But I don't really know enough about all this torch malarky to really understand like what operations might cause issues or how to speed this up. I'm unclear on where certain operations even take place, like it looks like the image transformations and such happen on cpu since the to.(device) stuff happens afterwards, but maybe I'm wrong about that. But point being idk if stuff like that is sucking away processing times or what, or if certain cpu side things could be done on separate threads to have data always prepared for the gpu. idk man. So if you have any more tips on how to minimize downtime and increase gpu occupancy, that'd be great 😅

Bolt-Scripts avatar Jun 17 '24 23:06 Bolt-Scripts

depth frames from a video for realtime use

This can be a tricky use case to optimize I think. While batching can help, it directly opposes the requirement of it being realtime, since you'd need to wait for frames to form each batch. For example, if you form a batch of 32 (which seems to give a decent bump in performance), then that would lead to a ~1 second delay (assuming 30fps) in processing the first frame of that batch. So there may be a limit to the benefit of batching, depending on how strict your realtime requirement is.

can only really process a bit over 15fps, almost regardless of model and resolution

This seems surprising to me! There should be a very noticeable difference between the vit-small and vit-large processing speeds. I'd assume this means that the bottleneck may be reading frames from the video (this can be very slow for certain codecs, like h265), or that it's a result of how the time is being measured? It's hard to say.

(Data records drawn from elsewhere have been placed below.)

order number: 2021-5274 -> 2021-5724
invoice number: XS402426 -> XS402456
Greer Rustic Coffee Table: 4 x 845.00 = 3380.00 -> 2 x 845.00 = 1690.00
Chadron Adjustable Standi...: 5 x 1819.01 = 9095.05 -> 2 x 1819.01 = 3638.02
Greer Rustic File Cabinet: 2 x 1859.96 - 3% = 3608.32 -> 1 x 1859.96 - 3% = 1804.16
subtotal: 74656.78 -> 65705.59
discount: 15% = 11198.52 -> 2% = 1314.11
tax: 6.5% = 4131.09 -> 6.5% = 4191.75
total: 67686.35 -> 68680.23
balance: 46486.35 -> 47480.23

Using fp16 and stuff doesn't really make a difference

This is also surprising. Just to be sure, that code I posted doesn't use float16 by default (the use_float16 variable needs to be set to True), so in case you ran it as-is and didn't see any difference, that might be why?

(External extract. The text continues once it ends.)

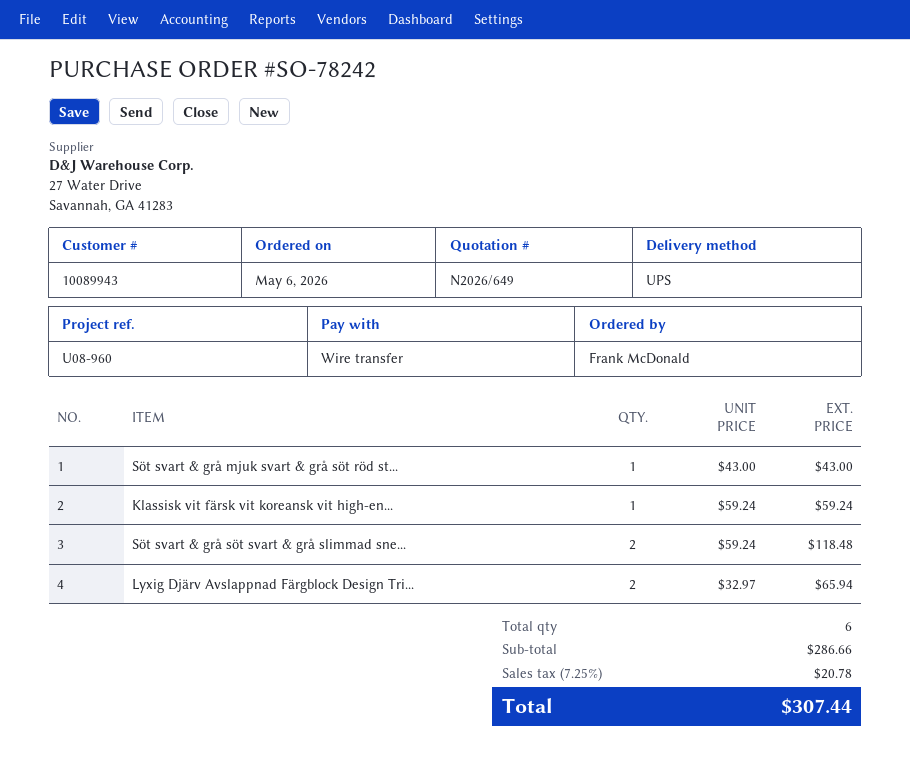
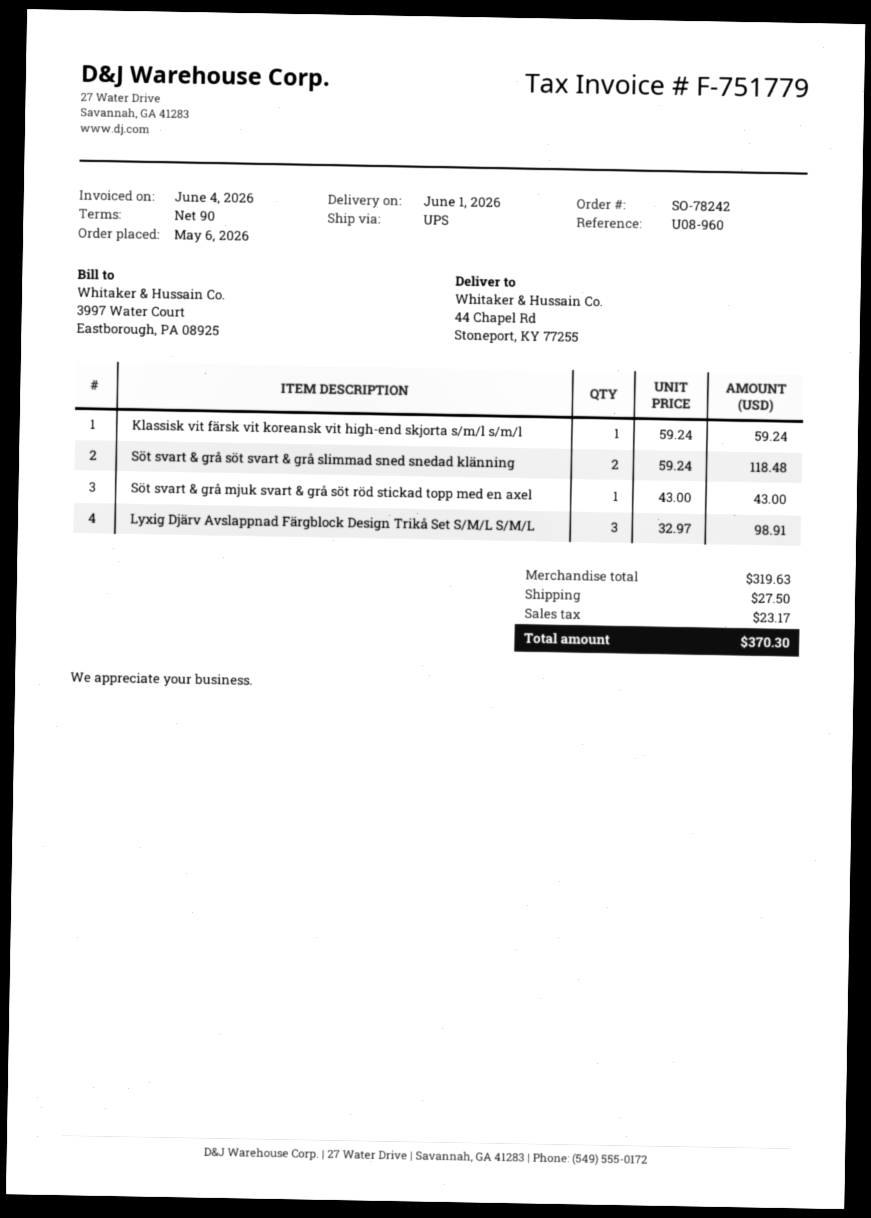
Lyxig Djärv Avslappnad Färgblock Design Tri...: 2 x 32.97 = 65.94 -> 3 x 32.97 = 98.91
subtotal: 286.66 -> 319.63
shipping: none -> 27.50
tax: 20.78 -> 23.17
total: 307.44 -> 370.30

all this torch malarky to really understand like what operations might cause issues or how to speed this up

Ya the asynchronous stuff is confusing in pytorch, since it's not explicit (like async/await in javascript for example). When you need to move something to the cpu, there's actually a 'non-blocking' argument that can be passed in to delay the sync, though it's behavior can be confusing! In the code above, instead of moving the depth data to the cpu using .cpu(), you can do something like: depth = depth_anything(image_batch).to("cpu", non_blocking=True) This seems to let the code 'run ahead' until the next line where the depth variable is actually needed. It doesn't do much for the code above, but may be helpful for your use case, since it's a bit like using multiple threads.

it looks like the image transformations and such happen on cpu

Yes that's correct. There was another post about moving these operations to the GPU (issue #173) and that poster said they got some noticeable improvements. They posted a link to their updated code, so may be worth checking out.

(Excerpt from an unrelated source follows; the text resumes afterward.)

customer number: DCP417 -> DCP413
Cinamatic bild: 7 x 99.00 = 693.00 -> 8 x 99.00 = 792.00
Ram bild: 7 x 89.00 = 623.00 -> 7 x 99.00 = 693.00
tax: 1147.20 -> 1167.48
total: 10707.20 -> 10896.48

any more tips on how to minimize downtime and increase gpu occupancy

I'd recommend double checking that there's not some issue with reading frames quickly enough (e.g. if the frames are being read at 15fps, then no amount of GPU optimization can produce an output faster than 15fps). I usually just drop perf_counter() calls all over the place to figure out what's taking the most time (though this can be tricky with the pytorch/cuda stuff). Otherwise, there's also other runtimes (e.g. tensorRT) which seem to make better use of the GPU, so that's worth considering (that image transformation issue is worth checking out for this too, since that user seemed to be using tensorRT).

heyoeyo avatar Jun 18 '24 15:06 heyoeyo